═══ Source material

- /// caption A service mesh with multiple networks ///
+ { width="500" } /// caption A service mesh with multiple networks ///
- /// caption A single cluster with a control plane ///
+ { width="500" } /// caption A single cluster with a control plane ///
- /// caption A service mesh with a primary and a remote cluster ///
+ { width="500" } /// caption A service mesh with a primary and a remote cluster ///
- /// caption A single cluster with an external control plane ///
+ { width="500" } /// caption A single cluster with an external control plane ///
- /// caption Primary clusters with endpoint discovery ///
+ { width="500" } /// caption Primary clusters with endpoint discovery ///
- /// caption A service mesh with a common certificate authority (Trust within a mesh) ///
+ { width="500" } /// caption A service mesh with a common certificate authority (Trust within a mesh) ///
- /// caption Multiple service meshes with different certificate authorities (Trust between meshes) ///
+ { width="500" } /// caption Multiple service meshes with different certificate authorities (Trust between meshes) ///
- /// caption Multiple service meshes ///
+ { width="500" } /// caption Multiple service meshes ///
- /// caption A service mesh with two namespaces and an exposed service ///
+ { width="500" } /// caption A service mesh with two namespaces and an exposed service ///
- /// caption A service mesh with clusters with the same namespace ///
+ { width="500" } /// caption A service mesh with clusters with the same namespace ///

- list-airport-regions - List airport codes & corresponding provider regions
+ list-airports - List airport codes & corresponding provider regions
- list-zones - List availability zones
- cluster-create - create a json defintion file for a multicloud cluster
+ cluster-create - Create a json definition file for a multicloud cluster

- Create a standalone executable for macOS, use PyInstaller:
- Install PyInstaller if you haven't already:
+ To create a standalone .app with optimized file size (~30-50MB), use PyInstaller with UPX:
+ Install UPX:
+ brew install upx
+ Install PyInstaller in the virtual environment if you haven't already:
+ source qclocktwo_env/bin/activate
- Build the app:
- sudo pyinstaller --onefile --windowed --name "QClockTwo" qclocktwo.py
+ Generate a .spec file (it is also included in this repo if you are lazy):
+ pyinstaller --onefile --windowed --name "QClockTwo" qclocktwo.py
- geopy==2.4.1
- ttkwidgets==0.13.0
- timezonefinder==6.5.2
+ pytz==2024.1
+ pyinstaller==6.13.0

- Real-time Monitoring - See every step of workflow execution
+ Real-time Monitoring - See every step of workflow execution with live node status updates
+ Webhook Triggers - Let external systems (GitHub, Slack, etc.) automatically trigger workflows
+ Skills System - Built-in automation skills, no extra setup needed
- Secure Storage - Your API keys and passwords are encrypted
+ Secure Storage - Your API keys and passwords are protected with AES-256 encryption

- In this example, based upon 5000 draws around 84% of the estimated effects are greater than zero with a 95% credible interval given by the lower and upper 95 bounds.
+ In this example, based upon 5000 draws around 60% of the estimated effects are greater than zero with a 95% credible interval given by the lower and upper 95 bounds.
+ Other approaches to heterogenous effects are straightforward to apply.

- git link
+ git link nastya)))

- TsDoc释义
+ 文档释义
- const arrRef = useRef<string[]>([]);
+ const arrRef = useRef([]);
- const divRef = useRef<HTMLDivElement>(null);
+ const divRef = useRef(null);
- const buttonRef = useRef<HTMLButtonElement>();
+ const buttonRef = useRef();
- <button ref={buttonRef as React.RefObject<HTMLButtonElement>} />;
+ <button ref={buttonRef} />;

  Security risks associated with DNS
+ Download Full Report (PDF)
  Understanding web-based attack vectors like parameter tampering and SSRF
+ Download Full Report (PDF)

══════

From the very first line of the data through the line with "To create a" in it, please reproduce each line exactly and output nothing more.

- _The answer_
- /// caption A service mesh with multiple networks ///
+ { width="500" } /// caption A service mesh with multiple networks ///
- /// caption A single cluster with a control plane ///
+ { width="500" } /// caption A single cluster with a control plane ///
- /// caption A service mesh with a primary and a remote cluster ///
+ { width="500" } /// caption A service mesh with a primary and a remote cluster ///
- /// caption A single cluster with an external control plane ///
+ { width="500" } /// caption A single cluster with an external control plane ///
- /// caption Primary clusters with endpoint discovery ///
+ { width="500" } /// caption Primary clusters with endpoint discovery ///
- /// caption A service mesh with a common certificate authority (Trust within a mesh) ///
+ { width="500" } /// caption A service mesh with a common certificate authority (Trust within a mesh) ///
- /// caption Multiple service meshes with different certificate authorities (Trust between meshes) ///
+ { width="500" } /// caption Multiple service meshes with different certificate authorities (Trust between meshes) ///
- /// caption Multiple service meshes ///
+ { width="500" } /// caption Multiple service meshes ///
- /// caption A service mesh with two namespaces and an exposed service ///
+ { width="500" } /// caption A service mesh with two namespaces and an exposed service ///
- /// caption A service mesh with clusters with the same namespace ///
+ { width="500" } /// caption A service mesh with clusters with the same namespace ///

- list-airport-regions - List airport codes & corresponding provider regions
+ list-airports - List airport codes & corresponding provider regions
- list-zones - List availability zones
- cluster-create - create a json defintion file for a multicloud cluster
+ cluster-create - Create a json definition file for a multicloud cluster

- Create a standalone executable for macOS, use PyInstaller:
- Install PyInstaller if you haven't already:
+ To create a standalone .app with optimized file size (~30-50MB), use PyInstaller with UPX:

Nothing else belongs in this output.